Source records:
▬▬▬
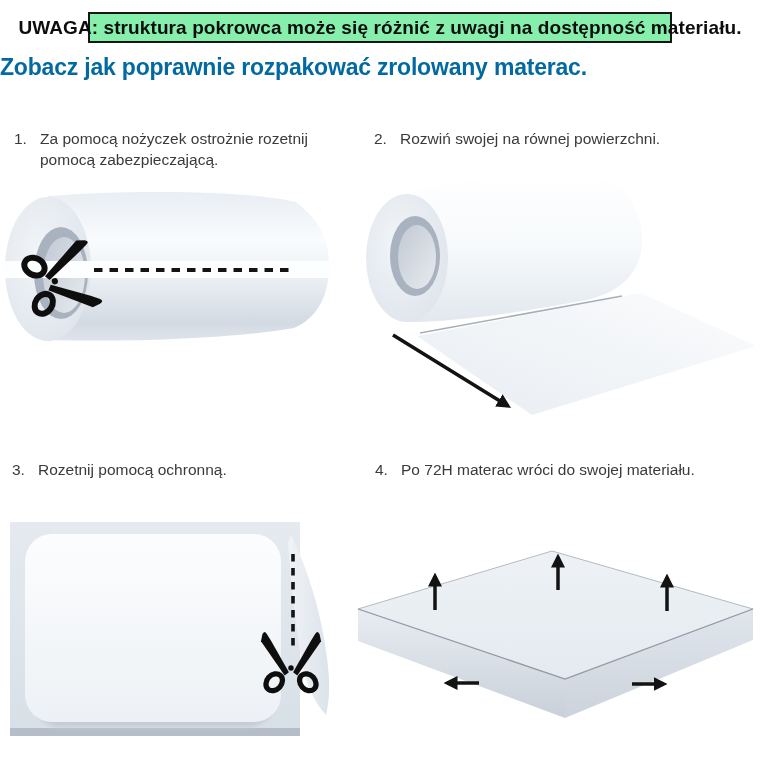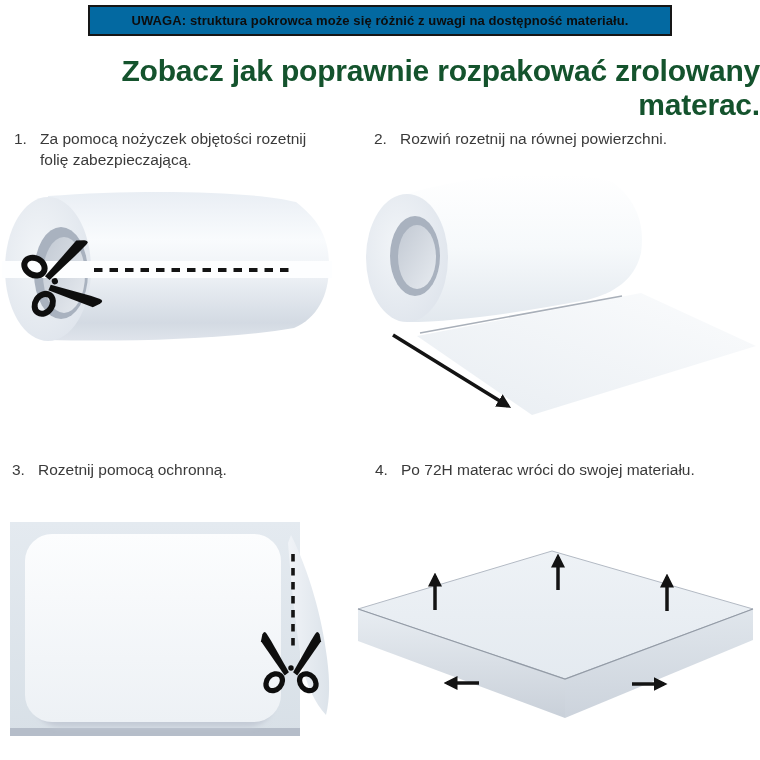--- a/index.html
+++ b/index.html
@@ -11,13 +11,13 @@
     overflow: hidden;
   }
   .banner {
-    position: absolute; left: 88px; top: 5px;
+    position: absolute; left: 88px; top: 12px;
     width: 584px; height: 31px;
     box-sizing: border-box;
     border: 2px solid #161616;
-    background: #0369a1;
+    background: #86efac;
     display: flex; align-items: center; justify-content: center;
-    font-size: 13px; font-weight: 700; color: #0d0d0d;
+    font-size: 19px; font-weight: 700; color: #0d0d0d;
     letter-spacing: 0.1px;
     white-space: nowrap;
   }

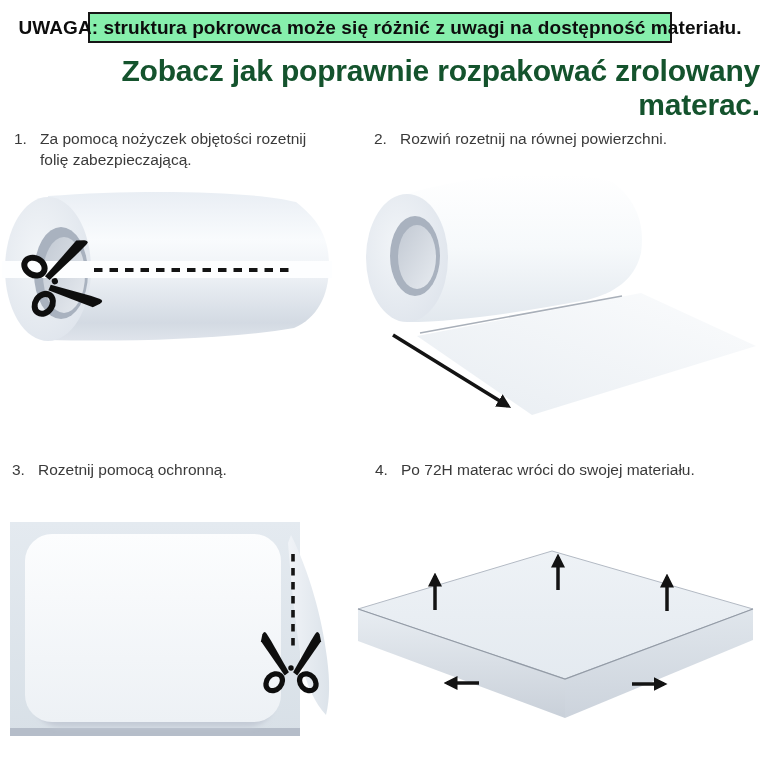--- a/index.html
+++ b/index.html
@@ -24,8 +24,8 @@
   .headline {
     position: absolute; left: 0; top: 54px; width: 760px;
     margin: 0;
-    text-align: right;
-    font-size: 30px; font-weight: 700; color: #14532d;
+    text-align: left;
+    font-size: 23px; font-weight: 700; color: #0369a1;
     letter-spacing: -0.2px;
   }
   .step-caption {

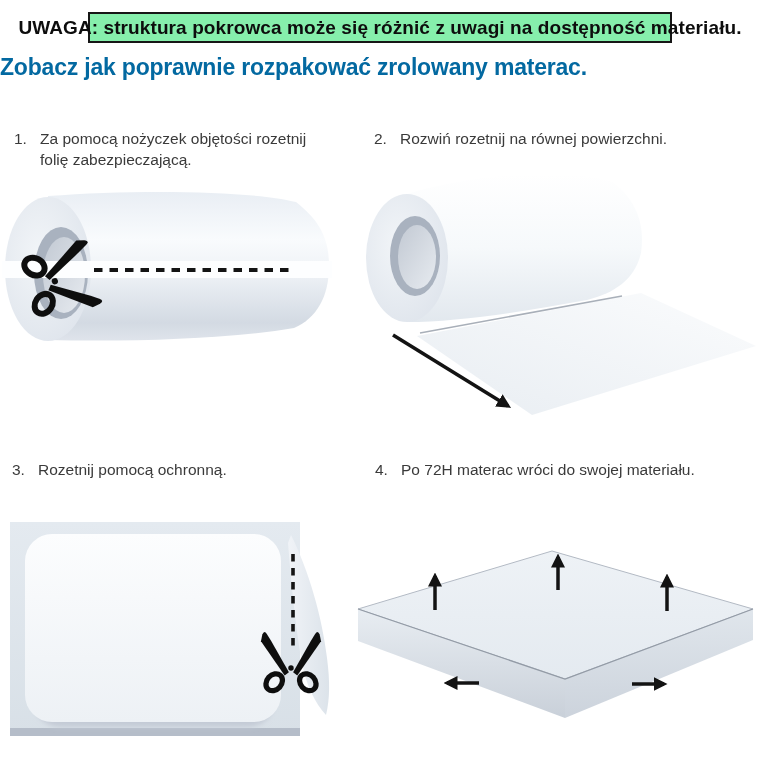--- a/index.html
+++ b/index.html
@@ -125,7 +125,7 @@
 
   <div class="step-caption" id="cap1">
     <span class="num">1.</span>
-    <span class="txt">Za pomocą nożyczek objętości rozetnij folię zabezpieczającą.</span>
+    <span class="txt">Za pomocą nożyczek ostrożnie rozetnij pomocą zabezpieczającą.</span>
   </div>
   <div class="step-caption" id="cap2">
     <span class="num">2.</span>

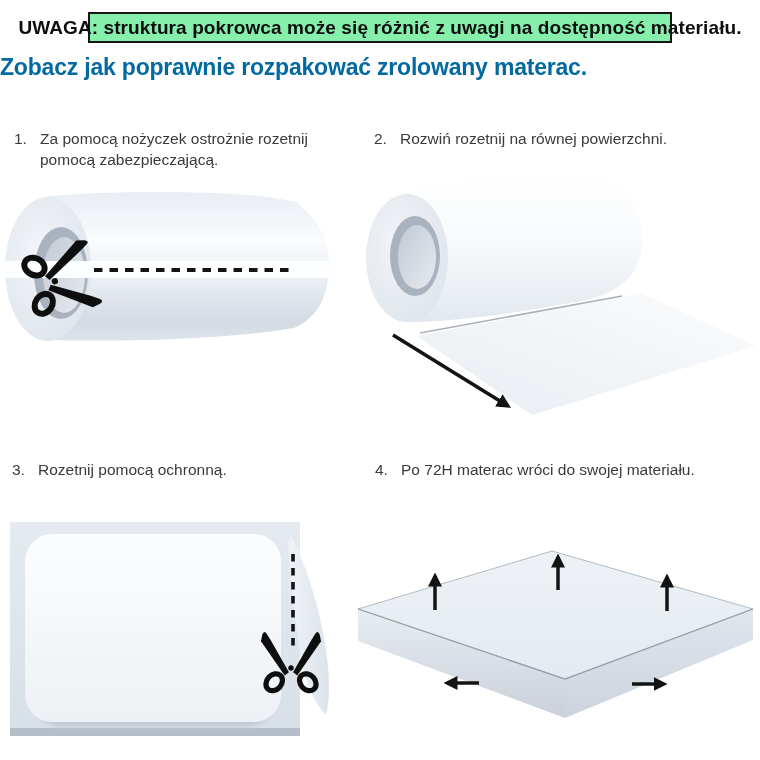--- a/index.html
+++ b/index.html
@@ -129,7 +129,7 @@
   </div>
   <div class="step-caption" id="cap2">
     <span class="num">2.</span>
-    <span class="txt">Rozwiń rozetnij na równej powierzchni.</span>
+    <span class="txt">Rozwiń swojej na równej powierzchni.</span>
   </div>
   <div class="step-caption" id="cap3">
     <span class="num">3.</span>

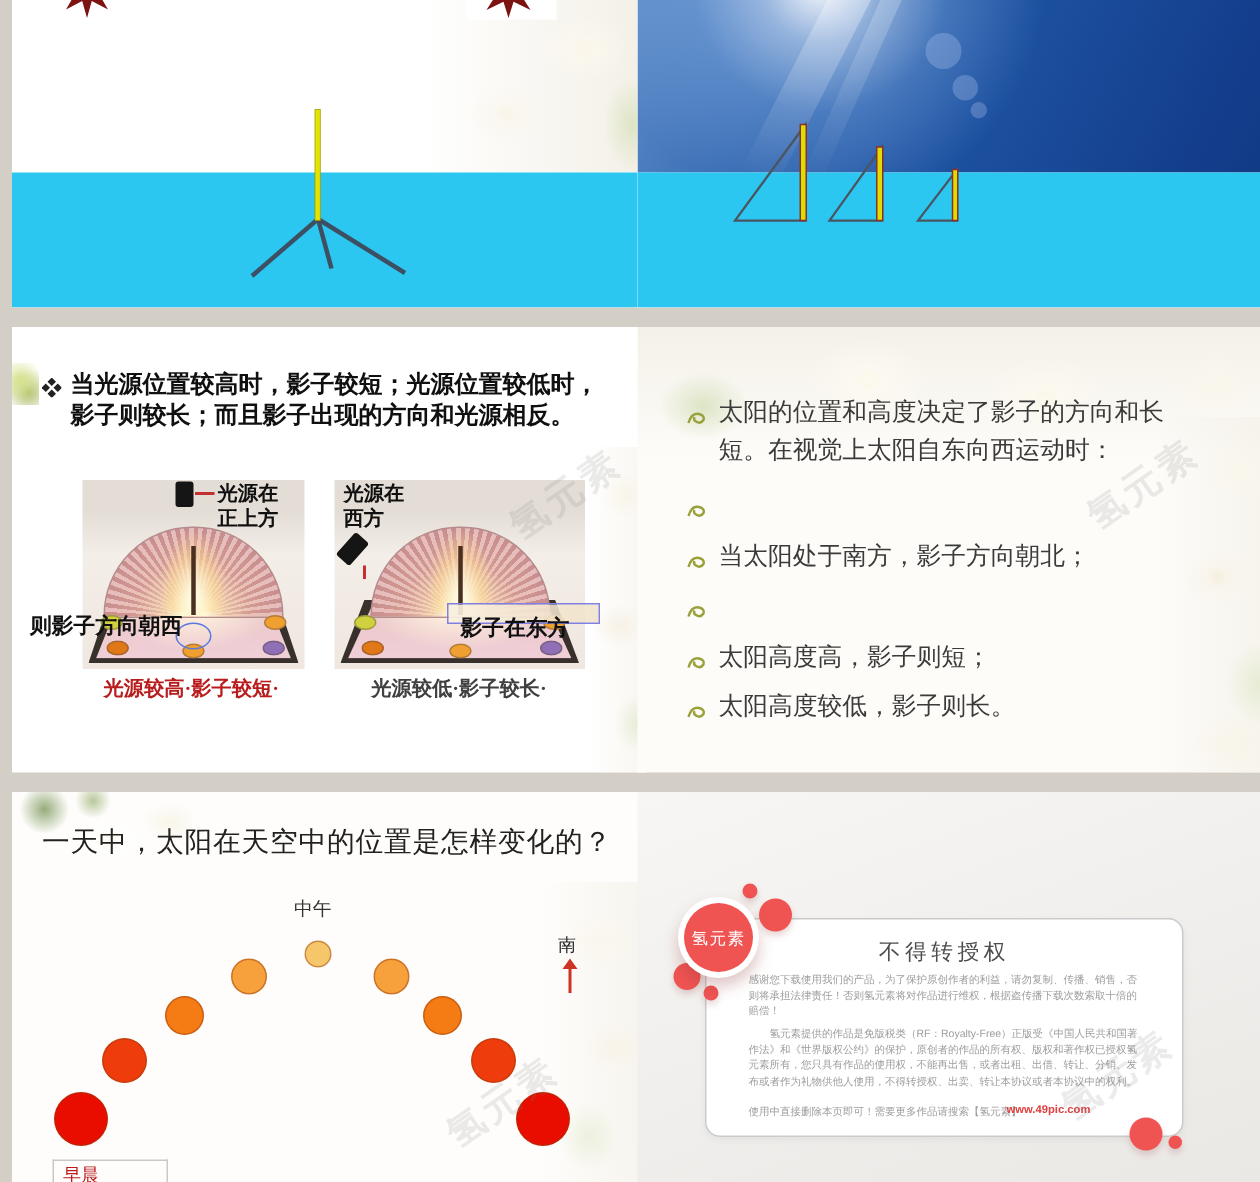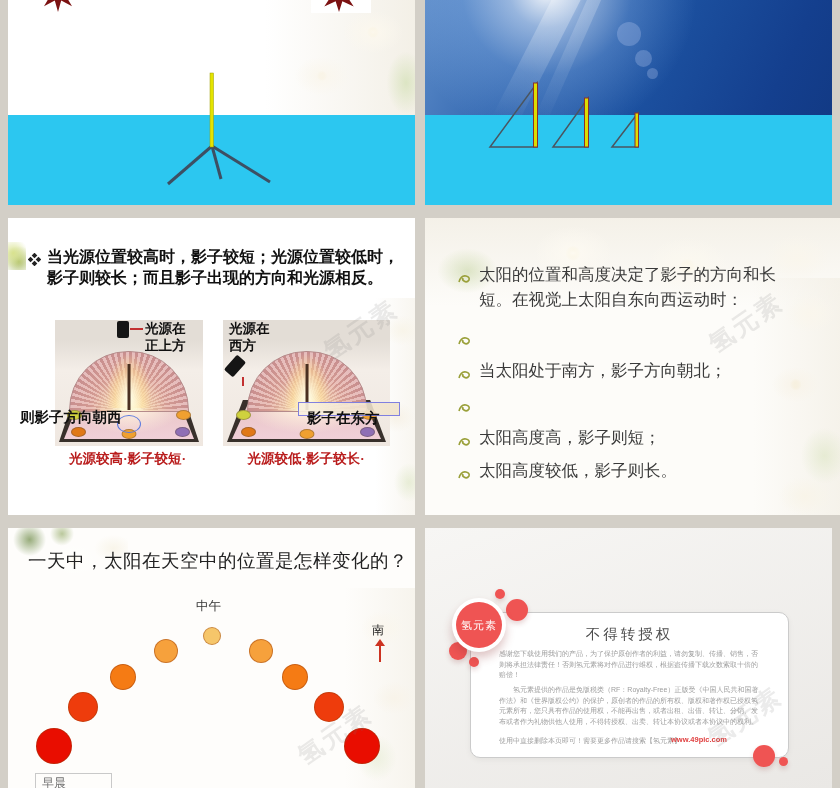--- a/index.html
+++ b/index.html
@@ -6,7 +6,7 @@
   body{width:840px;height:788px;background:#d3cfc7;position:relative;overflow:hidden;
        font-family:"Liberation Sans",sans-serif;}
   .canvas{position:absolute;inset:0;}
-  .slide{position:absolute;background:#fff;overflow:hidden;}
+  .slide{position:absolute;background:#fff;overflow:hidden;padding-left:16px;}
   #s1{left:8px;top:0;width:407px;height:205px;}
   #s2{left:425px;top:0;width:407px;height:205px;}
   #s3{left:8px;top:218px;width:407px;height:297px;}

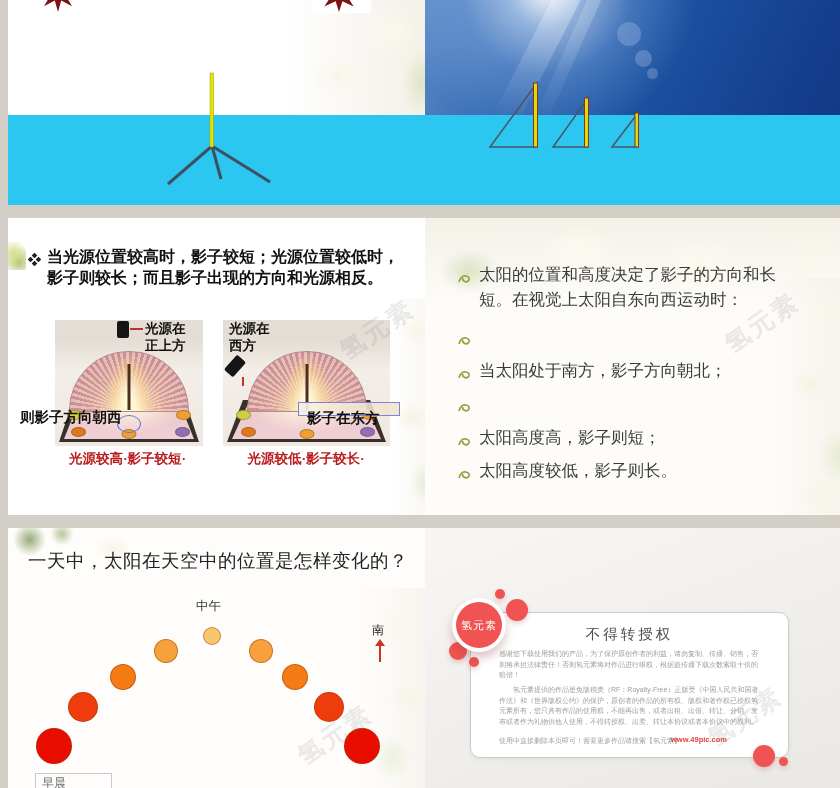--- a/index.html
+++ b/index.html
@@ -271,7 +271,7 @@
     <div class="shlabel" id="shl1">则影子方向朝西</div>
     <div class="shlabel" id="shl2">影子在东方</div>
     <div class="cap" id="cap1" style="color: #b91c1c;">光源较高·影子较短·</div>
-    <div class="cap" id="cap2" style="color: #b91c1c;">光源较低·影子较长·</div>
+    <div class="cap" id="cap2" style="color: #404040;">光源较低·影子较长·</div>
     <span class="wm" style="right:12px;top:95px;">氢元素</span>
   </div>
 

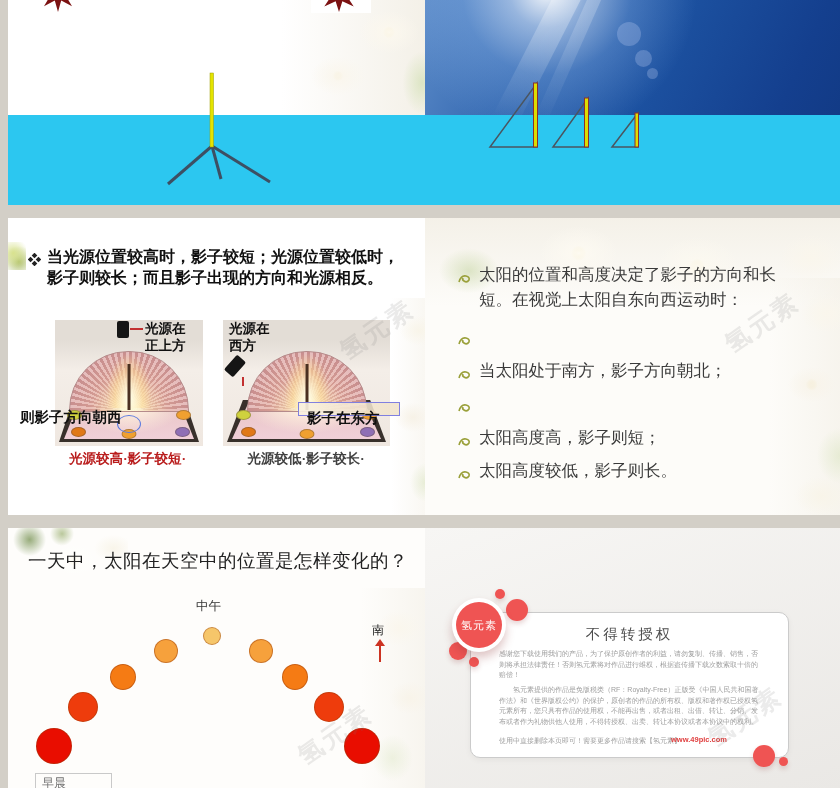--- a/index.html
+++ b/index.html
@@ -154,7 +154,7 @@
     border-left:5px solid transparent;border-right:5px solid transparent;border-bottom:7px solid #cc3322;}
   .mbox{position:absolute;left:27px;top:245px;width:77px;height:15px;
     border-top:1px solid #c9c9c9;border-left:1px solid #c9c9c9;border-right:1px solid #c9c9c9;
-    font-size:12px;color:#737373;padding:1px 0 0 6px;box-sizing:border-box;font-family:"Liberation Serif",serif;}
+    font-size:12px;color:#b91c1c;padding:1px 0 0 6px;box-sizing:border-box;font-family:"Liberation Serif",serif;}
 
   
   .card{position:absolute;left:45px;top:84px;width:317px;height:144px;background:#fff;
▬▬▬
PROBLEM STATEMENT
Without carrying over any picture, retype the records above word for word.

RESPONSE TO THIS EXERCISE
--- a/index.html
+++ b/index.html
@@ -11,13 +11,13 @@
     overflow: hidden;
   }
   .banner {
-    position: absolute; left: 88px; top: 5px;
+    position: absolute; left: 88px; top: 12px;
     width: 584px; height: 31px;
     box-sizing: border-box;
     border: 2px solid #161616;
-    background: #0369a1;
+    background: #86efac;
     display: flex; align-items: center; justify-content: center;
-    font-size: 13px; font-weight: 700; color: #0d0d0d;
+    font-size: 19px; font-weight: 700; color: #0d0d0d;
     letter-spacing: 0.1px;
     white-space: nowrap;
   }

--- a/index.html
+++ b/index.html
@@ -24,8 +24,8 @@
   .headline {
     position: absolute; left: 0; top: 54px; width: 760px;
     margin: 0;
-    text-align: right;
-    font-size: 30px; font-weight: 700; color: #14532d;
+    text-align: left;
+    font-size: 23px; font-weight: 700; color: #0369a1;
     letter-spacing: -0.2px;
   }
   .step-caption {

--- a/index.html
+++ b/index.html
@@ -125,7 +125,7 @@
 
   <div class="step-caption" id="cap1">
     <span class="num">1.</span>
-    <span class="txt">Za pomocą nożyczek objętości rozetnij folię zabezpieczającą.</span>
+    <span class="txt">Za pomocą nożyczek ostrożnie rozetnij pomocą zabezpieczającą.</span>
   </div>
   <div class="step-caption" id="cap2">
     <span class="num">2.</span>

--- a/index.html
+++ b/index.html
@@ -129,7 +129,7 @@
   </div>
   <div class="step-caption" id="cap2">
     <span class="num">2.</span>
-    <span class="txt">Rozwiń rozetnij na równej powierzchni.</span>
+    <span class="txt">Rozwiń swojej na równej powierzchni.</span>
   </div>
   <div class="step-caption" id="cap3">
     <span class="num">3.</span>

--- a/index.html
+++ b/index.html
@@ -6,7 +6,7 @@
   body{width:840px;height:788px;background:#d3cfc7;position:relative;overflow:hidden;
        font-family:"Liberation Sans",sans-serif;}
   .canvas{position:absolute;inset:0;}
-  .slide{position:absolute;background:#fff;overflow:hidden;}
+  .slide{position:absolute;background:#fff;overflow:hidden;padding-left:16px;}
   #s1{left:8px;top:0;width:407px;height:205px;}
   #s2{left:425px;top:0;width:407px;height:205px;}
   #s3{left:8px;top:218px;width:407px;height:297px;}

--- a/index.html
+++ b/index.html
@@ -271,7 +271,7 @@
     <div class="shlabel" id="shl1">则影子方向朝西</div>
     <div class="shlabel" id="shl2">影子在东方</div>
     <div class="cap" id="cap1" style="color: #b91c1c;">光源较高·影子较短·</div>
-    <div class="cap" id="cap2" style="color: #b91c1c;">光源较低·影子较长·</div>
+    <div class="cap" id="cap2" style="color: #404040;">光源较低·影子较长·</div>
     <span class="wm" style="right:12px;top:95px;">氢元素</span>
   </div>
 

--- a/index.html
+++ b/index.html
@@ -154,7 +154,7 @@
     border-left:5px solid transparent;border-right:5px solid transparent;border-bottom:7px solid #cc3322;}
   .mbox{position:absolute;left:27px;top:245px;width:77px;height:15px;
     border-top:1px solid #c9c9c9;border-left:1px solid #c9c9c9;border-right:1px solid #c9c9c9;
-    font-size:12px;color:#737373;padding:1px 0 0 6px;box-sizing:border-box;font-family:"Liberation Serif",serif;}
+    font-size:12px;color:#b91c1c;padding:1px 0 0 6px;box-sizing:border-box;font-family:"Liberation Serif",serif;}
 
   
   .card{position:absolute;left:45px;top:84px;width:317px;height:144px;background:#fff;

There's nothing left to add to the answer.